Problem to work on —
The records follow. Copy them exactly, but omit the pictures.

Information provided —
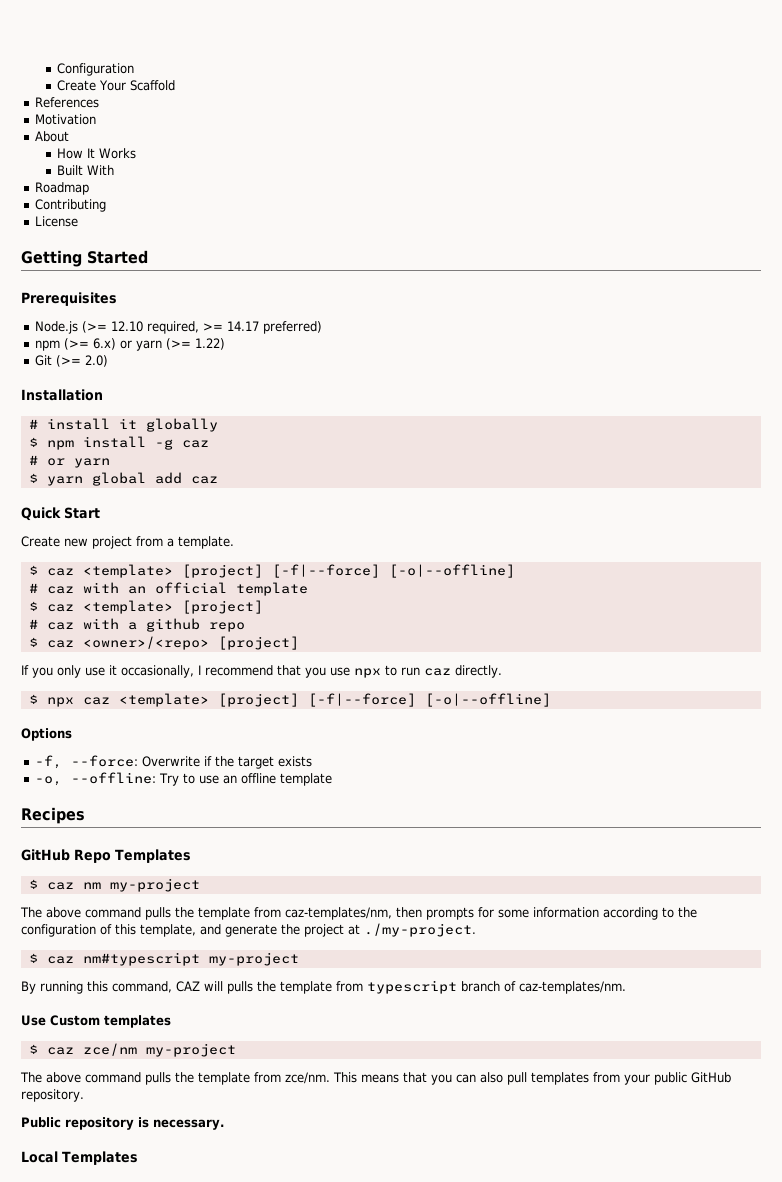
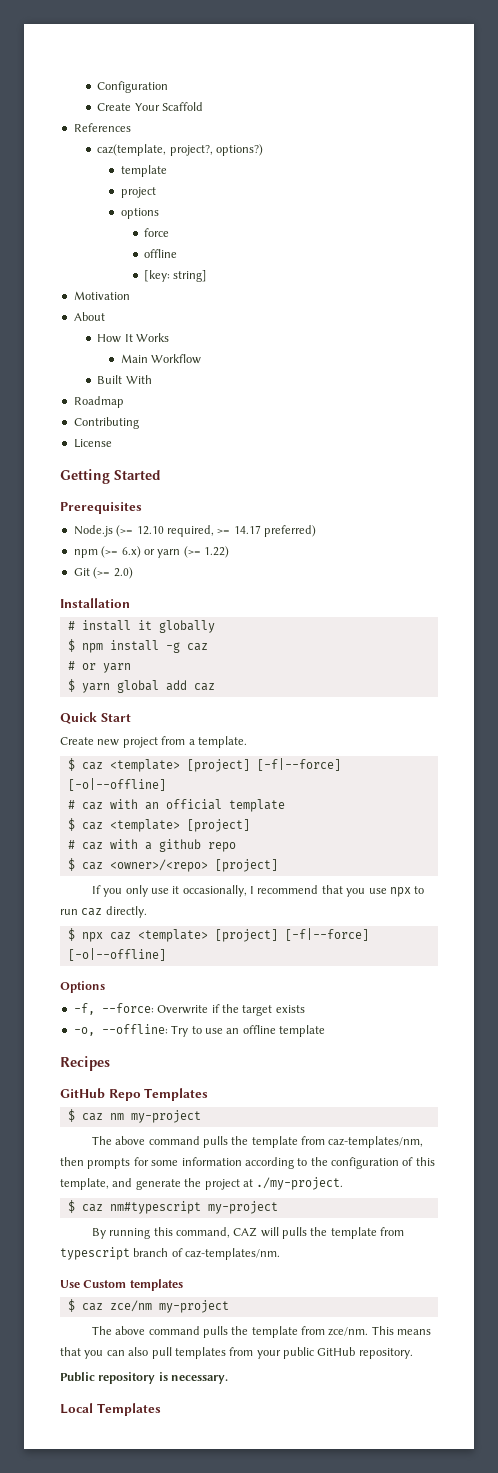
+ caz(template, project?, options?)
+ template
+ project
+ options
+ force
+ offline
+ [key: string]
+ Main Workflow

Result of the exercise —
+ caz(template, project?, options?)
+ template
+ project
+ options
+ force
+ offline
+ [key: string]
+ Main Workflow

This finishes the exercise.